Before-and-after change data
▽

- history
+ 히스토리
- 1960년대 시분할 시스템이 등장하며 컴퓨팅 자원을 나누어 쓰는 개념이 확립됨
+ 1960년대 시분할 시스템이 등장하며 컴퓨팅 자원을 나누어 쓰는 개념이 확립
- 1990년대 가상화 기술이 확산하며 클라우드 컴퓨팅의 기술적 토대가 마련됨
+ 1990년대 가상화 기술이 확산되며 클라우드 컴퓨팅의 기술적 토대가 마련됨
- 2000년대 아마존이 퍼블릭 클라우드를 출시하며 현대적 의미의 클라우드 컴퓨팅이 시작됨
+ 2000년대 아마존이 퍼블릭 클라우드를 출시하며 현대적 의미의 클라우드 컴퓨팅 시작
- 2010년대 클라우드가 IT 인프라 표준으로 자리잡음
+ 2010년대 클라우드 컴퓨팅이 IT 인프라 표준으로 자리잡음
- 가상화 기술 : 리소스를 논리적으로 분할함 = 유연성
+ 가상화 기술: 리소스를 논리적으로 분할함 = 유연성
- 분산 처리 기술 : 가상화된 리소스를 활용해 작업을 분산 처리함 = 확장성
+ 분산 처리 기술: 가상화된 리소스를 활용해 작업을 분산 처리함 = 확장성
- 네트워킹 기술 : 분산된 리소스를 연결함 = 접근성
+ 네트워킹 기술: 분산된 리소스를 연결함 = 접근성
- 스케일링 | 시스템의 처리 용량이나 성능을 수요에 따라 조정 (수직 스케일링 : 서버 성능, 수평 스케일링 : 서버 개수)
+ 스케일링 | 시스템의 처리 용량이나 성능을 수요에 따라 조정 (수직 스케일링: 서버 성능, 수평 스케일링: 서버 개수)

△

> _Task to complete_
Set all the entries above down again exactly.

> _Reply_
- history
+ 히스토리
- 1960년대 시분할 시스템이 등장하며 컴퓨팅 자원을 나누어 쓰는 개념이 확립됨
+ 1960년대 시분할 시스템이 등장하며 컴퓨팅 자원을 나누어 쓰는 개념이 확립
- 1990년대 가상화 기술이 확산하며 클라우드 컴퓨팅의 기술적 토대가 마련됨
+ 1990년대 가상화 기술이 확산되며 클라우드 컴퓨팅의 기술적 토대가 마련됨
- 2000년대 아마존이 퍼블릭 클라우드를 출시하며 현대적 의미의 클라우드 컴퓨팅이 시작됨
+ 2000년대 아마존이 퍼블릭 클라우드를 출시하며 현대적 의미의 클라우드 컴퓨팅 시작
- 2010년대 클라우드가 IT 인프라 표준으로 자리잡음
+ 2010년대 클라우드 컴퓨팅이 IT 인프라 표준으로 자리잡음
- 가상화 기술 : 리소스를 논리적으로 분할함 = 유연성
+ 가상화 기술: 리소스를 논리적으로 분할함 = 유연성
- 분산 처리 기술 : 가상화된 리소스를 활용해 작업을 분산 처리함 = 확장성
+ 분산 처리 기술: 가상화된 리소스를 활용해 작업을 분산 처리함 = 확장성
- 네트워킹 기술 : 분산된 리소스를 연결함 = 접근성
+ 네트워킹 기술: 분산된 리소스를 연결함 = 접근성
- 스케일링 | 시스템의 처리 용량이나 성능을 수요에 따라 조정 (수직 스케일링 : 서버 성능, 수평 스케일링 : 서버 개수)
+ 스케일링 | 시스템의 처리 용량이나 성능을 수요에 따라 조정 (수직 스케일링: 서버 성능, 수평 스케일링: 서버 개수)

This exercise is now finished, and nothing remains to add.